Il teppista si limitò ad annuire lentamente inumidendosi il labbro inferiore e deglutendo un paio di volte. Non aveva distolto nemmeno un secondo gli occhi dai suoi, aveva assorbito ogni parola ed aveva letto tra le righe. «Non sono qui solo per delle scuse, vero?»

«Pensavo fossi nel torto, stai facendo soffrire papà e lui ha sempre parlato di te. Io voglio capire, vorrei sapere la verità». La ragazza sentiva perennemente lo sguardo del fratello maggiore su di sé che si stava, sempre più velocemente, trasformando in uno sguardo infuocato: Duke era furioso e contrariato. Lo comprendeva, loro c'entravano poco nella storia tra i loro genitori, ma come il teppista, anche loro avevano diritto di sapere.

Anche Victor era irritato, la sorellastra aveva toccato un nervo scoperto. «Ed io che pensavo che avessi paura tornassi a vendicarmi sottoforma di zombie o mi reincarnassi in un Chihuahua rumoroso per fare pipì sul tappeto di camera tua. Perché non la chiedi a lui?» la domanda gli uscì con un tono di voce strano, con quella punta di rabbia che non voleva trapelasse.

«Farò anche questo, ma per sapere la verità devo sentire entrambe le versioni, no?»

Si pietrificò sul posto. Entrambe le versioni della storia. Era per questo motivo che provava tante rabbia per Thomas? Non aveva mai sentito la sua versione, non gli aveva mai dato modo di spiegarsi. Lo avrebbe rimpianto? «Mia madre non può raccontare la sua versione della storia», pigolò flebile, nonostante ne fosse venuto a conoscenza orecchiando di nascosto le lunghe conversazioni con lo zio e con il medico. Il solo pensiero di sua madre gli formava un nodo alla gola, per fortuna era poggiato al davanzale.

Duke gli poggiò una mano sulla spalla e la strinse.

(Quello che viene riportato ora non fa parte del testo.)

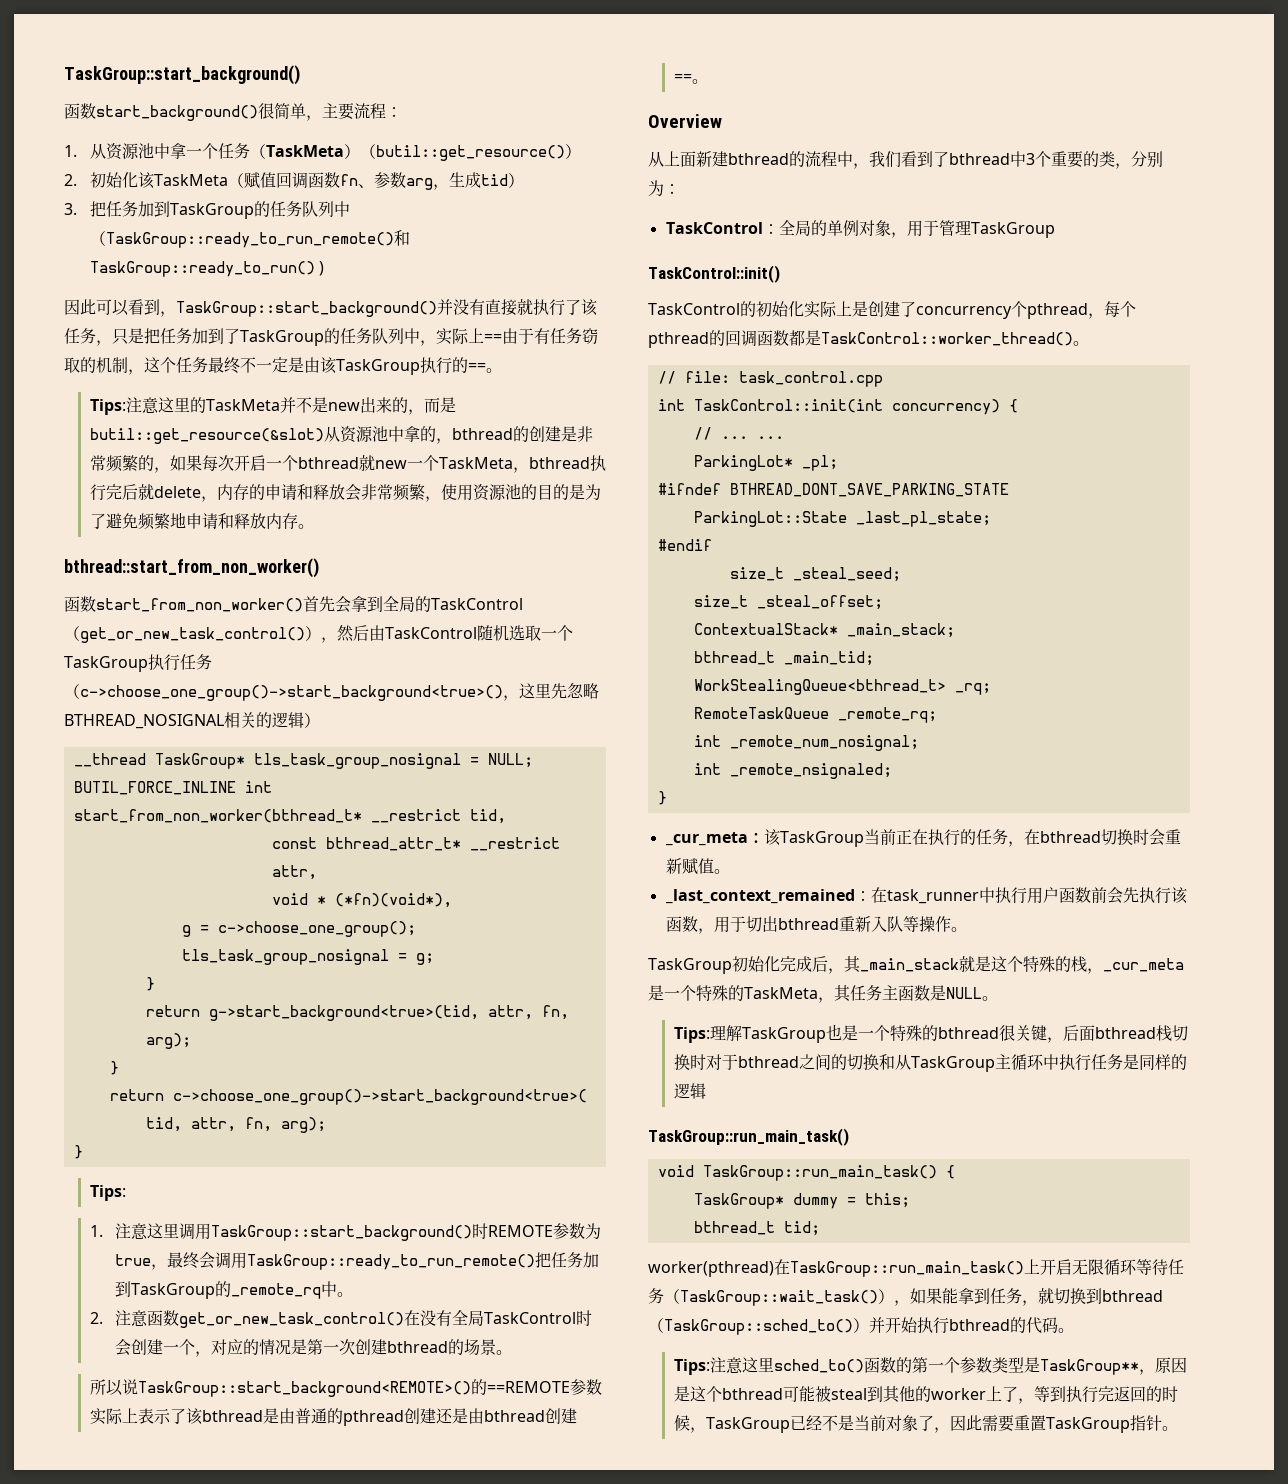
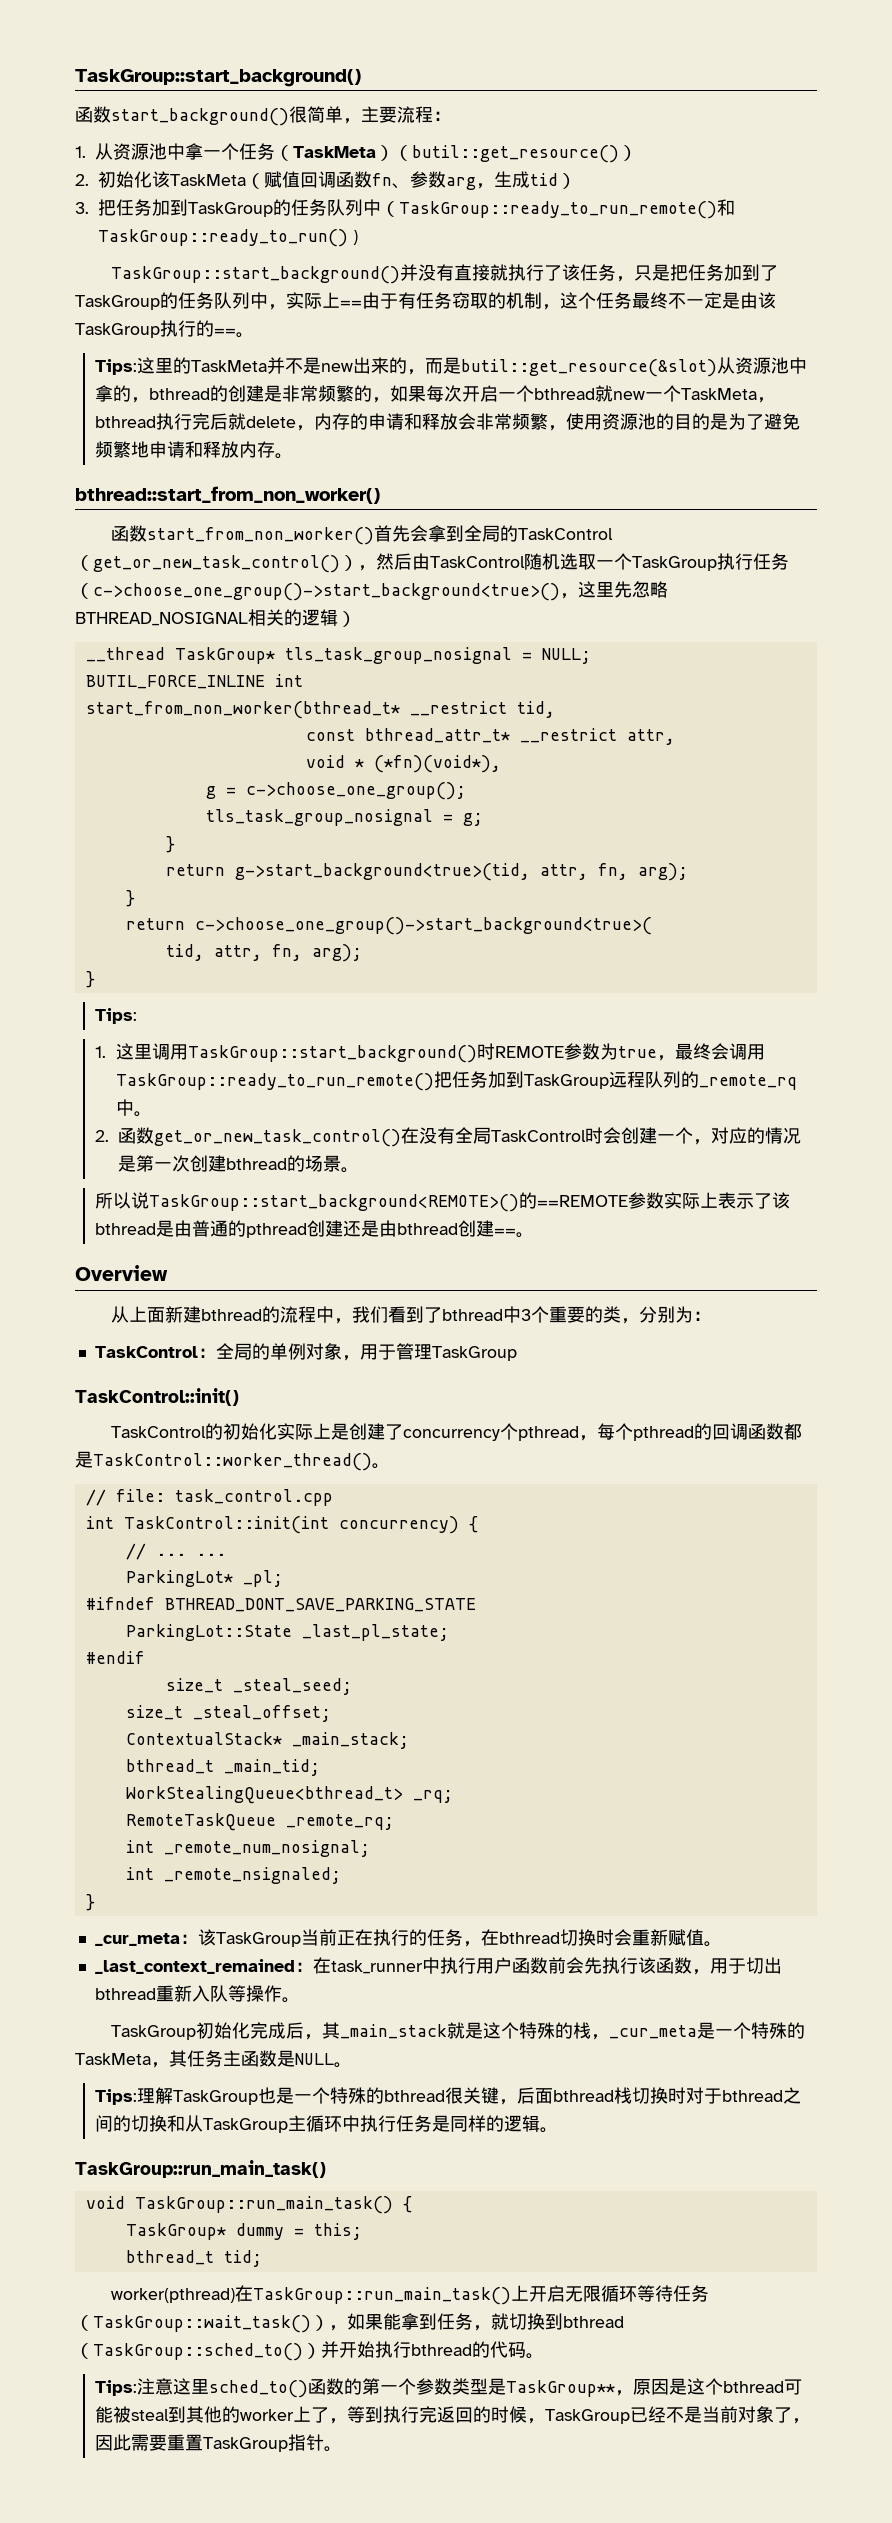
- 因此可以看到，TaskGroup::start_background()并没有直接就执行了该任务，只是把任务加到了TaskGroup的任务队列中，实际上==由于有任务窃取的机制，这个任务最终不一定是由该TaskGroup执行的==。
+ TaskGroup::start_background()并没有直接就执行了该任务，只是把任务加到了TaskGroup的任务队列中，实际上==由于有任务窃取的机制，这个任务最终不一定是由该TaskGroup执行的==。
- Tips:注意这里的TaskMeta并不是new出来的，而是butil::get_resource(&slot)从资源池中拿的，bthread的创建是非常频繁的，如果每次开启一个bthread就new一个TaskMeta，bthread执行完后就delete，内存的申请和释放会非常频繁，使用资源池的目的是为了避免频繁地申请和释放内存。
+ Tips:这里的TaskMeta并不是new出来的，而是butil::get_resource(&slot)从资源池中拿的，bthread的创建是非常频繁的，如果每次开启一个bthread就new一个TaskMeta，bthread执行完后就delete，内存的申请和释放会非常频繁，使用资源池的目的是为了避免频繁地申请和释放内存。
- 1.注意这里调用TaskGroup::start_background()时REMOTE参数为true，最终会调用TaskGroup::ready_to_run_remote()把任务加到TaskGroup的_remote_rq中。
+ 1.这里调用TaskGroup::start_background()时REMOTE参数为true，最终会调用TaskGroup::ready_to_run_remote()把任务加到TaskGroup远程队列的_remote_rq中。
- 2.注意函数get_or_new_task_control()在没有全局TaskControl时会创建一个，对应的情况是第一次创建bthread的场景。
+ 2.函数get_or_new_task_control()在没有全局TaskControl时会创建一个，对应的情况是第一次创建bthread的场景。
- Tips:理解TaskGroup也是一个特殊的bthread很关键，后面bthread栈切换时对于bthread之间的切换和从TaskGroup主循环中执行任务是同样的逻辑
+ Tips:理解TaskGroup也是一个特殊的bthread很关键，后面bthread栈切换时对于bthread之间的切换和从TaskGroup主循环中执行任务是同样的逻辑。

Quel ragazzone non era il duro che voleva apparire.

«Ti sto chiedendo la tua» sottolineò Elisabeth strofinandosi il braccio. Aveva intravisto per la prima volta il dolore del fratellastro, nonostante negli ultimi tempi lo vedesse come un fiore che stava appassendo lentamente. Era abituata allo scherno, al sarcasmo, ma non a quel dolore che sentiva non riuscire a comprendere appieno.